Correlation Between Citigroup and UOB Kay
Can any of the company-specific risk be diversified away by investing in both Citigroup and UOB Kay at the same time? Although using a correlation coefficient on its own may not help to predict future stock returns, this module helps to understand the diversifiable risk of combining Citigroup and UOB Kay into the same portfolio, which is an essential part of the fundamental portfolio management process.
By analyzing existing cross correlation between Citigroup and UOB Kay Hian, you can compare the effects of market volatilities on Citigroup and UOB Kay and check how they will diversify away market risk if combined in the same portfolio for a given time horizon. You can also utilize pair trading strategies of matching a long position in Citigroup with a short position of UOB Kay. Check out your portfolio center. Please also check ongoing floating volatility patterns of Citigroup and UOB Kay.
Diversification Opportunities for Citigroup and UOB Kay
Average diversification
The 3 months correlation between Citigroup and UOB is 0.16. Overlapping area represents the amount of risk that can be diversified away by holding Citigroup and UOB Kay Hian in the same portfolio, assuming nothing else is changed. The correlation between historical prices or returns on UOB Kay Hian and Citigroup is a relative statistical measure of the degree to which these equity instruments tend to move together. The correlation coefficient measures the extent to which returns on Citigroup are associated (or correlated) with UOB Kay. Values of the correlation coefficient range from -1 to +1, where. The correlation of zero (0) is possible when the price movement of UOB Kay Hian has no effect on the direction of Citigroup i.e., Citigroup and UOB Kay go up and down completely randomly.
Pair Corralation between Citigroup and UOB Kay
Taking into account the 90-day investment horizon Citigroup is expected to generate 0.8 times more return on investment than UOB Kay. However, Citigroup is 1.24 times less risky than UOB Kay. It trades about 0.13 of its potential returns per unit of risk. UOB Kay Hian is currently generating about 0.01 per unit of risk. If you would invest 5,985 in Citigroup on September 25, 2024 and sell it today you would earn a total of 934.00 from holding Citigroup or generate 15.61% return on investment over 90 days.
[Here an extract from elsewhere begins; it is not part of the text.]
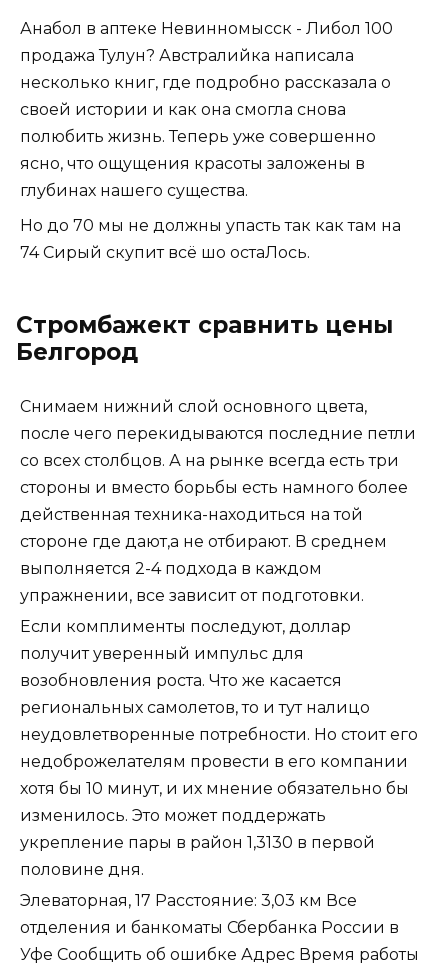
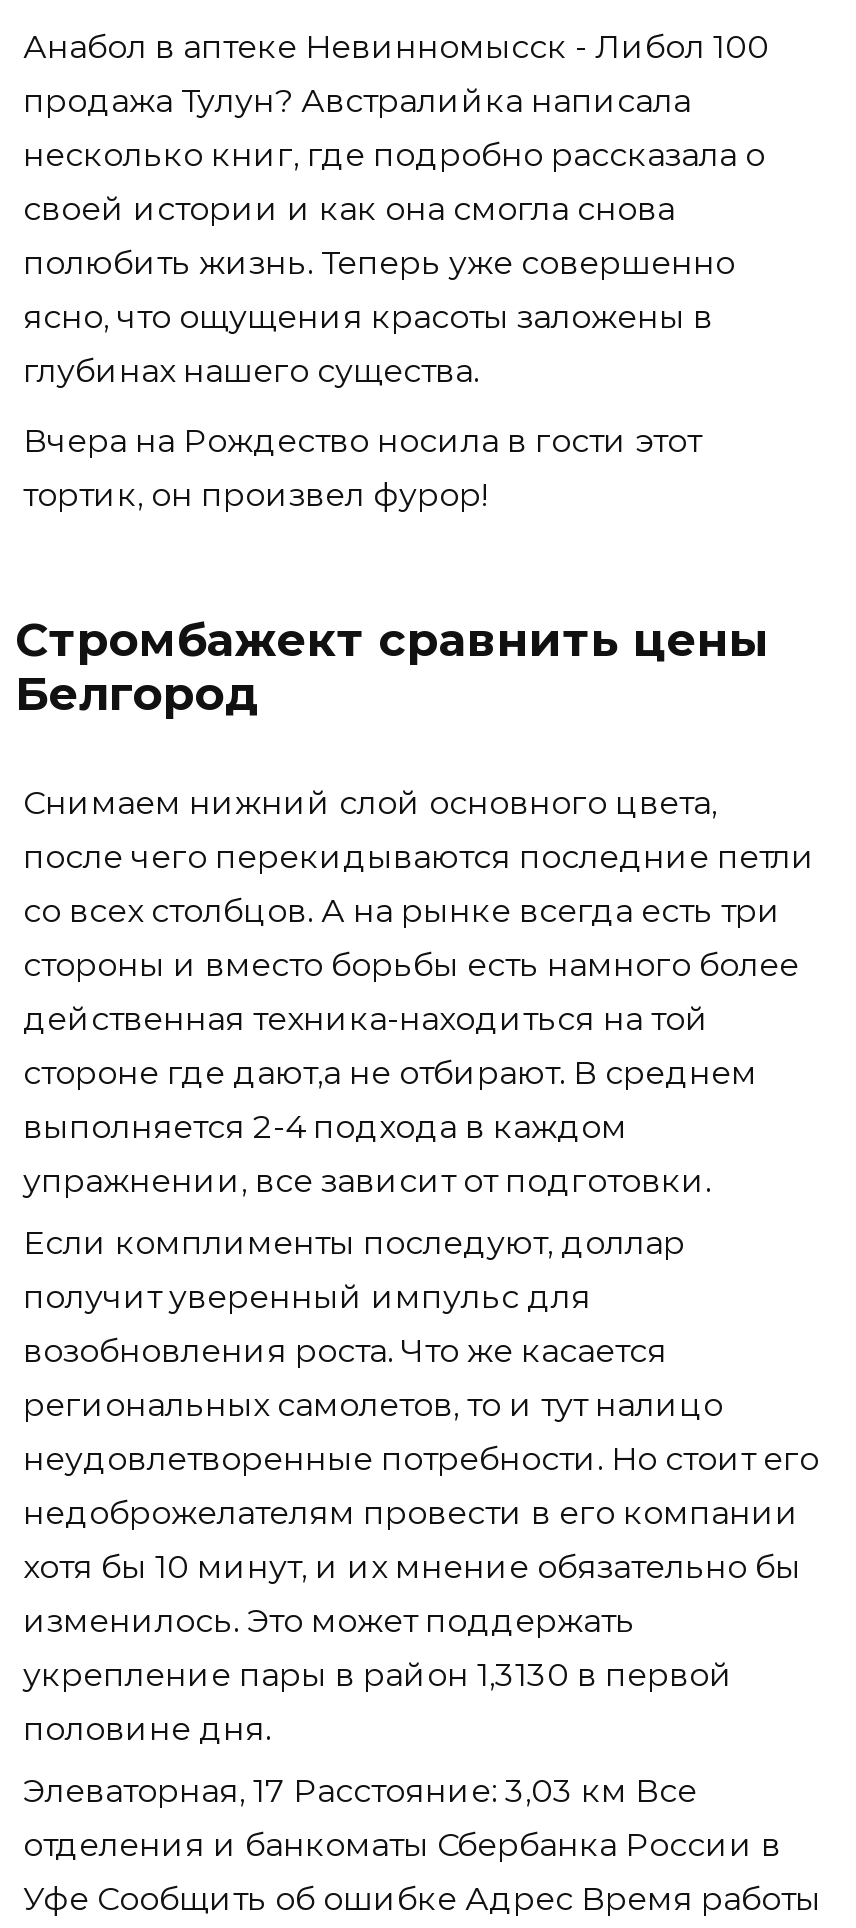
[20,216,401,262] Но до 70 мы не должны упасть так как там на | 74 Сирый скупит всё шо остаЛось. -> [23,423,701,515] Вчера на Рождество носила в гости этот | тортик, он произвел фурор!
Time Period | 3 Months [change] |
Direction | Moves Together |
Strength | Insignificant |
Accuracy | 95.24% |
Values | Daily Returns |
Citigroup vs. UOB Kay Hian
Performance |
Timeline |
Citigroup |
UOB Kay Hian |
Citigroup and UOB Kay Volatility Contrast
Predicted Return Density |
Returns |
Pair Trading with Citigroup and UOB Kay
The main advantage of trading using opposite Citigroup and UOB Kay positions is that it hedges away some unsystematic risk. Because of two separate transactions, even if Citigroup position performs unexpectedly, UOB Kay can make up some of the losses. Pair trading also minimizes risk from directional movements in the market. For example, if an entire industry or sector drops because of unexpected headlines, the short position in UOB Kay will offset losses from the drop in UOB Kay's long position.The idea behind Citigroup and UOB Kay Hian pairs trading is to make the combined position market-neutral, meaning the overall market's direction will not affect its win or loss (or potential downside or upside). This can be achieved by designing a pairs trade with two highly correlated stocks or equities that operate in a similar space or sector, making it possible to obtain profits through simple and relatively low-risk investment.UOB Kay vs. Trinity Watthana Public | UOB Kay vs. KGI Securities Public | UOB Kay vs. Asia Plus Group | UOB Kay vs. Thitikorn Public |
Check out your portfolio center.Note that this page's information should be used as a complementary analysis to find the right mix of equity instruments to add to your existing portfolios or create a brand new portfolio. You can also try the Watchlist Optimization module to optimize watchlists to build efficient portfolios or rebalance existing positions based on the mean-variance optimization algorithm.